Feel the burn
Resting energy expenditure, often called REE, is the amount of energy expended (measured as calories burned) by a person at rest. REE is important for a couple of reasons. For most people, REE accounts for about 60% of calories burned during a 24 hour period, which means the higher a person’s REE, the more calories he or she burns overall. A higher REE may help keep lost pounds from returning.
Unfortunately, REE typically drops when people lose weight. Less body mass means a person needs fewer calories to maintain the new, lower weight. A newly slimmer person must address this decreased calorie burn by exercising more, or eating less, for life. Fail to do this and the pounds inevitably, and frustratingly, return.
To study how diet composition affects resting energy expenditure, researchers randomly selected 21 obese young adults who had lost 10% to 15% of their original body weight to eat one of the following diets:
- High carbohydrate: 60% of calories from carbohydrate, 20% from fat, and 20% from protein
- Moderate carbohydrate: 40% of calories from carbohydrate, 40% from fat, and 20% from protein
- Low carbohydrate: 10% of calories from carbohydrate, 60% from fat, and 30% from protein
All participants followed each diet, in random order, for four weeks. The diets contained equivalent calories, and during each four-week period, researchers measured REE of each participant. Compared with their pre–weight loss REE, the decrease in REE was greatest with the high-carbohydrate diet, intermediate with the moderate carbohydrate diet, and least when participants were following the low-carbohydrate diet.
Putting it in perspective
At first glance, this clearly suggests that the low-carbohydrate diet was most effective for keeping the body burning more calories after weight loss, but Dr. Jules Hirsh, a Rockefeller University obesity researcher, says not so fast. In an interview with the New York Times, Dr. Hirsh notes, “When carbohydrate levels are low in a diet and fat content is high, people lose water. That can confuse attempts to measure energy output. The usual measurement is calories per unit of lean body mass—the part of the body that is not made up of fat. When water is lost, lean body mass goes down, and so calories per unit of lean body mass go up. It’s just arithmetic. The paper did not provide information to know how the calculations were done, but this is a likely explanation for the result.”

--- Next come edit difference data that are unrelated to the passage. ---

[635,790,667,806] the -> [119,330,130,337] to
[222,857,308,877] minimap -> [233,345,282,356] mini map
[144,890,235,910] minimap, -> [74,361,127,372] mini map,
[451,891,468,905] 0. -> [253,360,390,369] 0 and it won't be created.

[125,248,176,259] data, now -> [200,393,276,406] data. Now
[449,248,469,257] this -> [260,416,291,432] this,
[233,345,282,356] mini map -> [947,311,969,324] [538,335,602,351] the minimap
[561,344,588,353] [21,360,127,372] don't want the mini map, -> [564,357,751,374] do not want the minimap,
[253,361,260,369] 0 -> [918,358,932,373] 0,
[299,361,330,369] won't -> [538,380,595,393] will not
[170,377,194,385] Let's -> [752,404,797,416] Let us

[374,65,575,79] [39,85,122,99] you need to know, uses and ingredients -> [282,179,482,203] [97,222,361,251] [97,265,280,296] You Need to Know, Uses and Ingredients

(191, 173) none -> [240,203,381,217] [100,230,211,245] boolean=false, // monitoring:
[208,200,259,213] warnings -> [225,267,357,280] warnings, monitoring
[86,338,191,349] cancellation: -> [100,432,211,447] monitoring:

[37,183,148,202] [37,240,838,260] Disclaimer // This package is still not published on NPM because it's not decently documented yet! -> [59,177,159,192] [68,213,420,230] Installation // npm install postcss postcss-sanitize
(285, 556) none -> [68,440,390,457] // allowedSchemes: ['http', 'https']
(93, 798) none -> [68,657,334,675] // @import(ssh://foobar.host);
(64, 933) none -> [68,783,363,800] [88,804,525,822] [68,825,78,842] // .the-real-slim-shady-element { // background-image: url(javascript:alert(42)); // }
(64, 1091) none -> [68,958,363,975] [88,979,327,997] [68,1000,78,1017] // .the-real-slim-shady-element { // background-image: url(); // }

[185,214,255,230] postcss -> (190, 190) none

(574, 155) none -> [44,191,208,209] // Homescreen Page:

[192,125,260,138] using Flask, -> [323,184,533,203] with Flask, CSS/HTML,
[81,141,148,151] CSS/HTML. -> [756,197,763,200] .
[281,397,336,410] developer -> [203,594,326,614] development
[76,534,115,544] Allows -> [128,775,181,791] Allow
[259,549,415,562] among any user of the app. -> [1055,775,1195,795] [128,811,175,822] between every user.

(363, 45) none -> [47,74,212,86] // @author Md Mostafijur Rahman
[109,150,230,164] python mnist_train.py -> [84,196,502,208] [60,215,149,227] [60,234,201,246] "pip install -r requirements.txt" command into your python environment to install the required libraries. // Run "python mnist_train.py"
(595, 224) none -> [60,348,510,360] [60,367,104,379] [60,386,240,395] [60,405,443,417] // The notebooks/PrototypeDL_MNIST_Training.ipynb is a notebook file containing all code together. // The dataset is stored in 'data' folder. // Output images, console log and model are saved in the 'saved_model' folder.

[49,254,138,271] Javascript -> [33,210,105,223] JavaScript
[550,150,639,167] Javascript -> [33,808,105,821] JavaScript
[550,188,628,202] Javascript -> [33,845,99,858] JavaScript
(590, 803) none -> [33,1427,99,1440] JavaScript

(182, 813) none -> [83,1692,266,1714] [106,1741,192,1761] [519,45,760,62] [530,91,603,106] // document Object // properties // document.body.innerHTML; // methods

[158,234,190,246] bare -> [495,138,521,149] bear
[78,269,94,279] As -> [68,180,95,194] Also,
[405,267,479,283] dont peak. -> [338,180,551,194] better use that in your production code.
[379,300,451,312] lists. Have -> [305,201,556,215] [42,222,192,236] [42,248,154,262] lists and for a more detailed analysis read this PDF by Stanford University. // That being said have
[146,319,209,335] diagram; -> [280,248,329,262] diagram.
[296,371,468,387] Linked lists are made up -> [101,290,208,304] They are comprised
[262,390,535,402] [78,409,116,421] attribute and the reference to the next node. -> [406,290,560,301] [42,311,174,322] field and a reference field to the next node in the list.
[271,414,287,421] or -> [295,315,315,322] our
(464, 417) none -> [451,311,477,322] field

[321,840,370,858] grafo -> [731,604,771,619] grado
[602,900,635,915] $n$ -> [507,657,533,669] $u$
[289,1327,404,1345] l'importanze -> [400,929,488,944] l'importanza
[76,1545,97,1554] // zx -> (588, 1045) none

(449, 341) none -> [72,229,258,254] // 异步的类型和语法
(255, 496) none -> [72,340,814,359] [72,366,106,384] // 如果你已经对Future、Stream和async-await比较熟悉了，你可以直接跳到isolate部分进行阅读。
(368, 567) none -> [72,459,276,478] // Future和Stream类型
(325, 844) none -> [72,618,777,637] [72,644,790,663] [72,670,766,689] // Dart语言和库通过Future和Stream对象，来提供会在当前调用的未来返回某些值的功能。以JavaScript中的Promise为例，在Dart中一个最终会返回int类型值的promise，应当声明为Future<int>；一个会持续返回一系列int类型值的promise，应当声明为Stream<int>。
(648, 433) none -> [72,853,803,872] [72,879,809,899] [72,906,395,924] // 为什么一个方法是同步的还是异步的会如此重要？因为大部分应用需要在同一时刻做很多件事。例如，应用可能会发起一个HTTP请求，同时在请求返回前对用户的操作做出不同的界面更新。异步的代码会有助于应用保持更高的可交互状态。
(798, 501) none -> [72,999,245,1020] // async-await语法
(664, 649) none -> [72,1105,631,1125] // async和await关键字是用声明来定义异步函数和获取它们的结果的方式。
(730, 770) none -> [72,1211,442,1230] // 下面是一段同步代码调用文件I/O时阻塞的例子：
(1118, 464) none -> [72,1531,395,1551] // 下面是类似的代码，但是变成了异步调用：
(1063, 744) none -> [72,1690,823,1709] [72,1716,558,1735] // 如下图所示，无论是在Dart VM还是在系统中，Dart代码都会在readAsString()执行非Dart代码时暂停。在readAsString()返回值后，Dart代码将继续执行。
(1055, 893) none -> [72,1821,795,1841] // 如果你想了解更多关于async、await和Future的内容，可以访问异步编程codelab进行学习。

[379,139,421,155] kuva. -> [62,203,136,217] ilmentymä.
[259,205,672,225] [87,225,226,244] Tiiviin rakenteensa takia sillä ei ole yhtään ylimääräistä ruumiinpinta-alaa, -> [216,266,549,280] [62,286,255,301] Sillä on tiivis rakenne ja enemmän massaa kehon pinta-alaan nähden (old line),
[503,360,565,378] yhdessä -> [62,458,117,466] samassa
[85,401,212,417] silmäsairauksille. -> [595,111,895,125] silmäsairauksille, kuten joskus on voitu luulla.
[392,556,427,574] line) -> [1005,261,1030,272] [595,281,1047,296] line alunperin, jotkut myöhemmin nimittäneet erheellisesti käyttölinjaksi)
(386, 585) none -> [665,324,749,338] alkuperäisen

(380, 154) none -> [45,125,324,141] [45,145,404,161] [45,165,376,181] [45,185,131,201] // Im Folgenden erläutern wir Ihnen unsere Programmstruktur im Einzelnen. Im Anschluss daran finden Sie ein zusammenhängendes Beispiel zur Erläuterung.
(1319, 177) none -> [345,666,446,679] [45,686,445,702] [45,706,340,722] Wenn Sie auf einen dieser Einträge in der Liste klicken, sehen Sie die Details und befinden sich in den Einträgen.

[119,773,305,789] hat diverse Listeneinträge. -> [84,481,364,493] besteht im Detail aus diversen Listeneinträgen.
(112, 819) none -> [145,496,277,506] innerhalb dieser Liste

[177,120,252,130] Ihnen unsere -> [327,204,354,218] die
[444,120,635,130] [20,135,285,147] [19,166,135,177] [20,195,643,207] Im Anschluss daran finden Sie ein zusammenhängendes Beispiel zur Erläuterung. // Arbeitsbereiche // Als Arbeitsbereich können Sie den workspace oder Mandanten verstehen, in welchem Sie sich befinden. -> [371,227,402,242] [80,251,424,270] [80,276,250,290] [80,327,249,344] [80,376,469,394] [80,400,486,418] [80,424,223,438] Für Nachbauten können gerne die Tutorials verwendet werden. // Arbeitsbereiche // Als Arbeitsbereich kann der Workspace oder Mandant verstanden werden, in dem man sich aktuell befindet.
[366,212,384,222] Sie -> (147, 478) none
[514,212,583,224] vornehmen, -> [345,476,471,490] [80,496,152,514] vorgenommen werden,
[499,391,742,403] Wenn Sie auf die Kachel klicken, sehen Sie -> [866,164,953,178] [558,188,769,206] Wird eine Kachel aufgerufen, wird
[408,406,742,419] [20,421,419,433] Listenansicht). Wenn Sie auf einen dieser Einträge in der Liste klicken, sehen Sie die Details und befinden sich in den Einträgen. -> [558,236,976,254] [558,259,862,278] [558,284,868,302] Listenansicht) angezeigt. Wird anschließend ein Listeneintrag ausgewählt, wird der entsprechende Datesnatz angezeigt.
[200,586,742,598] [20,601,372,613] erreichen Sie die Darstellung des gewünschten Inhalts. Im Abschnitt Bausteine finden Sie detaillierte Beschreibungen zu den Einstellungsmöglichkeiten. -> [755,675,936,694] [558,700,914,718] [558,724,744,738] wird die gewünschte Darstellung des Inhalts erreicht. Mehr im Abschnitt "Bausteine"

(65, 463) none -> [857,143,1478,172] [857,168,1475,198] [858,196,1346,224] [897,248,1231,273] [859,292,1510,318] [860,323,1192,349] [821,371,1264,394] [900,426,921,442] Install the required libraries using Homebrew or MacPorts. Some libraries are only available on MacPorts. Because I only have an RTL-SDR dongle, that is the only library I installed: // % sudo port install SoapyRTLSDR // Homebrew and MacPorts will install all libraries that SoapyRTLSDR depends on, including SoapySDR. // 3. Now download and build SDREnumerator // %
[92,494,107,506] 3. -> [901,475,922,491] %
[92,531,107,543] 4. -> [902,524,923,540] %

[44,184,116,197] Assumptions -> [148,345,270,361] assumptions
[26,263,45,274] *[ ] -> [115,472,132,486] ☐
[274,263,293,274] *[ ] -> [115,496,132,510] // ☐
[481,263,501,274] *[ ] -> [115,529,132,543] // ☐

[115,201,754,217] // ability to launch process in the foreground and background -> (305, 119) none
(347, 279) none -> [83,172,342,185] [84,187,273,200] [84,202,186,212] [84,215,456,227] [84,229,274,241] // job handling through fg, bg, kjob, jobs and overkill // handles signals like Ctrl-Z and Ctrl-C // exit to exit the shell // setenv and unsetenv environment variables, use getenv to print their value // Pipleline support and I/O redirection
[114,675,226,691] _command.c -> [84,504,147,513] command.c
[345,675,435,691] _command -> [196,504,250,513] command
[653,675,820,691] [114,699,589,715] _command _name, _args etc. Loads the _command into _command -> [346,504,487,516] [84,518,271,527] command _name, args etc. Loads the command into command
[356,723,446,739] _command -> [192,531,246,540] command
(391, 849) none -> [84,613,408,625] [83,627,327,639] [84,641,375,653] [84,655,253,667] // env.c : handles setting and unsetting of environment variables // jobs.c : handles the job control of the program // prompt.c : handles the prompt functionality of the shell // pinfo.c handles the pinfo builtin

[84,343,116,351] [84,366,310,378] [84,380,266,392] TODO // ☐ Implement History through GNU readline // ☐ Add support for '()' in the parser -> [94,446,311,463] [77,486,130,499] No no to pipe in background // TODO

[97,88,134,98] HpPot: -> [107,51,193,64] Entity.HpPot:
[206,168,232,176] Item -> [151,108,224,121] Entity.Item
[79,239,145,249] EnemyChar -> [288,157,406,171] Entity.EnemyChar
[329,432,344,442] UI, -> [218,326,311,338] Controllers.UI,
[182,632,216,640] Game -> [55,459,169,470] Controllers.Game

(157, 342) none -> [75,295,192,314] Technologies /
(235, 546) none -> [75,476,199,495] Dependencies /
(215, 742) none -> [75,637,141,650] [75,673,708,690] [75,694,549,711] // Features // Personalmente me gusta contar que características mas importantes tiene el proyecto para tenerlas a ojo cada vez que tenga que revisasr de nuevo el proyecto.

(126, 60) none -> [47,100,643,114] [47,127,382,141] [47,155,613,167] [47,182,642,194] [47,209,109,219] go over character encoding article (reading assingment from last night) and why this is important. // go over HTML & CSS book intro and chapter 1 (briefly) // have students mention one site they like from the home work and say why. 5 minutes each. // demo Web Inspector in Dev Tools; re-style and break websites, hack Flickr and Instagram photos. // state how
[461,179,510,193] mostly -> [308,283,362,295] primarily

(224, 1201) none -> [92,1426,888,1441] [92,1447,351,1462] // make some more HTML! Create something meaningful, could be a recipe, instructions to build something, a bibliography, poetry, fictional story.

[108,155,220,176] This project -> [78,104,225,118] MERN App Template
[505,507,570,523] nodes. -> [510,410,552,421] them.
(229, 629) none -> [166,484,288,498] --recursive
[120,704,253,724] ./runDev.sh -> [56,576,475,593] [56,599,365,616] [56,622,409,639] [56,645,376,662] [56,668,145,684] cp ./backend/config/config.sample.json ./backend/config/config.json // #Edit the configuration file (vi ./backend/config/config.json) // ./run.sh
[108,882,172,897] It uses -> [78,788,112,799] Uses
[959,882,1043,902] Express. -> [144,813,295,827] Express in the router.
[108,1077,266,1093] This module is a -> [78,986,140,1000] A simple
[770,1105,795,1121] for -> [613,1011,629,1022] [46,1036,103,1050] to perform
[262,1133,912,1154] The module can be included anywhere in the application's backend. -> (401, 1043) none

Finding your formula for success
This is one small study, and as one obesity expert highlights, we don’t yet know if the decrease in resting energy expenditure was lower on the low-carbohydrate diet, or simply appeared lower due to the loss of water weight. Still, the study suggests that diet composition influences the body, and may be a useful tool for preventing weight regain. While we wait to learn more, use our tips to find your own formula for long-term weight maintenance success.
- Stick to basics. A variety of diet compositions can foster weight loss, but all long-term weight-maintenance plans should include plenty of vegetables and fiber, and some fruit and whole grains—the whole foods that form the basis of good health.
- Find your formula. You can vary your intake of carbohydrates, protein, and fat to suit your needs; find the formula that works best for you. For example, if the breadbasket is your nemesis, you may be better off on a higher protein diet plan.
- Move more. Regardless of diet, exercise is key for keeping pounds from returning. You don’t need to run a marathon—a 30-minute daily walk is a good start—but strive for consistency.
- Seek support. Many people continue to attend diet support groups or touch base with a weight loss or exercise buddy even after reaching a goal weight. This can keep you accountable and committed to your new, healthy lifestyle.